I truly love what you wrote here, you're being more logical than emotional, most of the comments I've read on this topic was written out of emotions and not simple logic.

it's said "he who pays the piper dictates the tune" and also "To whom much is given,much is expected" These quotes summarizes this topic.

Thank u bro
Re: Abroad Sisters, Stop Shaming Us by LordOfTheGame: 6:05pm On Dec 17, 2020
Most Nigerian and African girls are the worst set of women a man should be with. But if you meet a nice one, you will be feeling like you're in heaven.
Re: Abroad Sisters, Stop Shaming Us by BRATISLAVA: 6:07pm On Dec 17, 2020
Mikehot:
For me alot of men abroad comply to the culture of equal rights, equal works.

For me i don't have problem with ditches, cleaning the house where i live.

If my wife comes up with a better argument why resist it?

If she wants to work better because i only respect you when you bring something to the table.

But you have evaded the main issue raised by op that their are higher percentage of men with the characters above.

They are good to women and respect them, they probably do odd jobs for a living (so no reason to form big at home).

They just looking to go home and find a decent wife that to start a stable family free from the chaos of western women.

Only for such women to come over and take opportunity not necessarily because the man did wrong but because she want to be free off marriage (come home when they like, have nobody to explain to etc).

The man is bound to be on the wrong end of this decision.

The man would naturally want to question the moves, his physiology may be hurt, he takes decision and every justice cripples him the more

Well, as much as the OP gave a one-sided post, it must be said that he was not through in his investigation of Nigerian women abroad.

Most women, as many men will admit, are the ones interested in marriage. They usually stay put until they feel the man is cheating or irresponsible (usually they mean financial stuff). Men on the other hand need to be less domineering.

There's no way you will take a village woman to the city and she will not learn a thing or two. Most go for Nigerian women because they feel that with the culture they can make her "malleable". Some feel she owes them a while lot because they brought her over. I'm yet to see how a woman in the village forces men to take that decision.
So when you have someone willingly come marry you and you want to rule them, it doesn't work.

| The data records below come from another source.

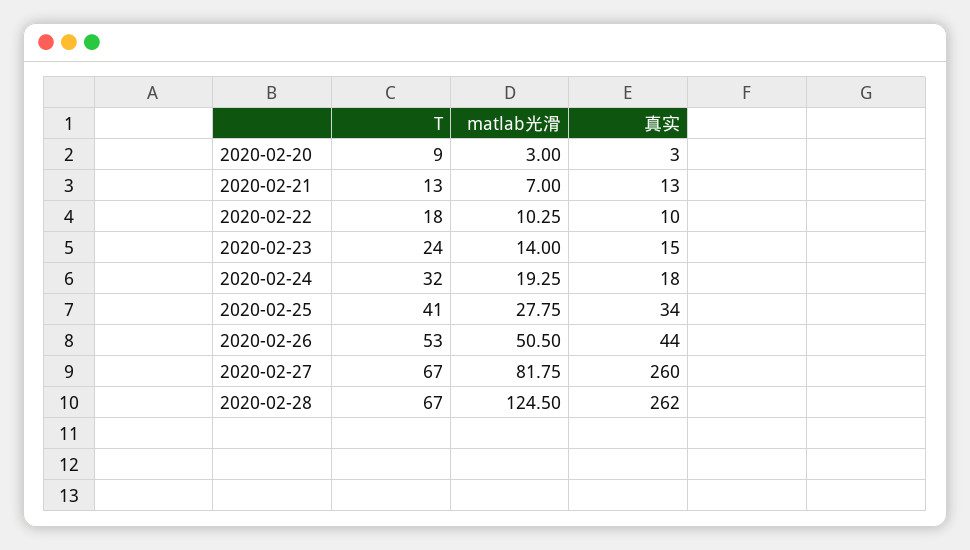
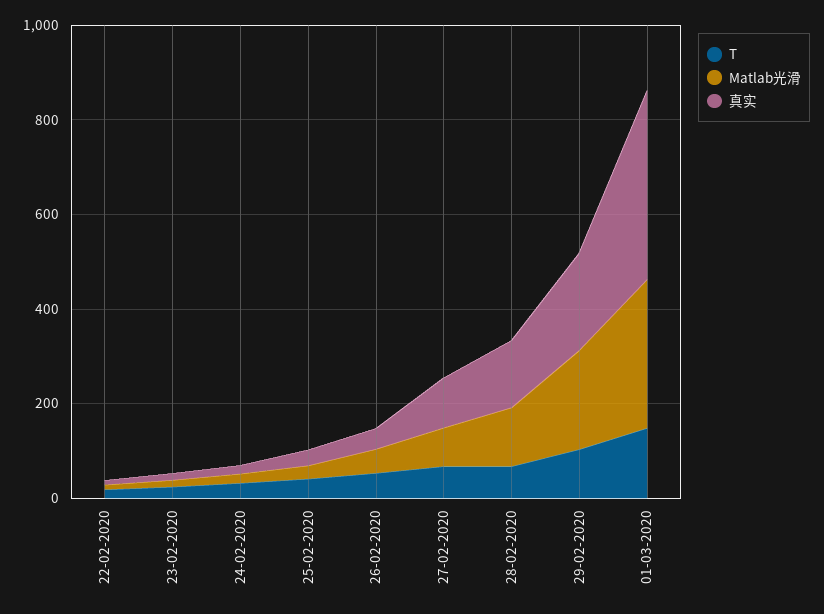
T, 2020-02-20: 9 -> none
matlab光滑, 2020-02-20: 3 -> none
真实, 2020-02-20: 3 -> none
T, 2020-02-21: 13 -> none
matlab光滑, 2020-02-21: 7 -> none
真实, 2020-02-21: 13 -> none
真实, 2020-02-27: 260 -> 100
真实, 2020-02-28: 262 -> 150
T, 29-02-2020: none -> 100
matlab光滑, 29-02-2020: none -> 200
真实, 29-02-2020: none -> 200
T, 01-03-2020: none -> 150
matlab光滑, 01-03-2020: none -> 300
真实, 01-03-2020: none -> 400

It seems that the genesis of the Nigerian men/Nigerian women abroad saga.

Best way to avoid all this is to act in love and equality. I think women will listen to men more if they try to come off their high horses a bit.

I'm sure your woman listens to you because you're egalitarian. If you went macho on her, you may get a different response.

1 Like 1 Share

Re: Abroad Sisters, Stop Shaming Us by Talkingoil(m): 6:11pm On Dec 17, 2020
JovialJune:



But Alas, I am married, so don't kill yourself over my matter.
I can't and will never kill myself, I'm trying to say that what you're saying is not it at all, and may be counter active even in your marriage if you relate with your husband that way. Anyway
Re: Abroad Sisters, Stop Shaming Us by bezimo(m): 6:12pm On Dec 17, 2020
bluskyee:
Nice points! But how can we be equal when I bankrolled your travel expenses, paid your tuition, fed and housed you during your training period? Then few months after earning peanuts you want to 50%-50%? Even in corporate organisations, the holder with the greatest stock controls the direction of the company. If you want 50% bring 50% from the onset. Thank you

They think they are smart..selfish self entitled liabilities that won't contribute shishi but want to eat the cake and still have..see ehn.. it's a big risk to bring a 9ja girl to Abroad as wife! because it can turn to be a disaster decision that will cost you far more than you bargained for.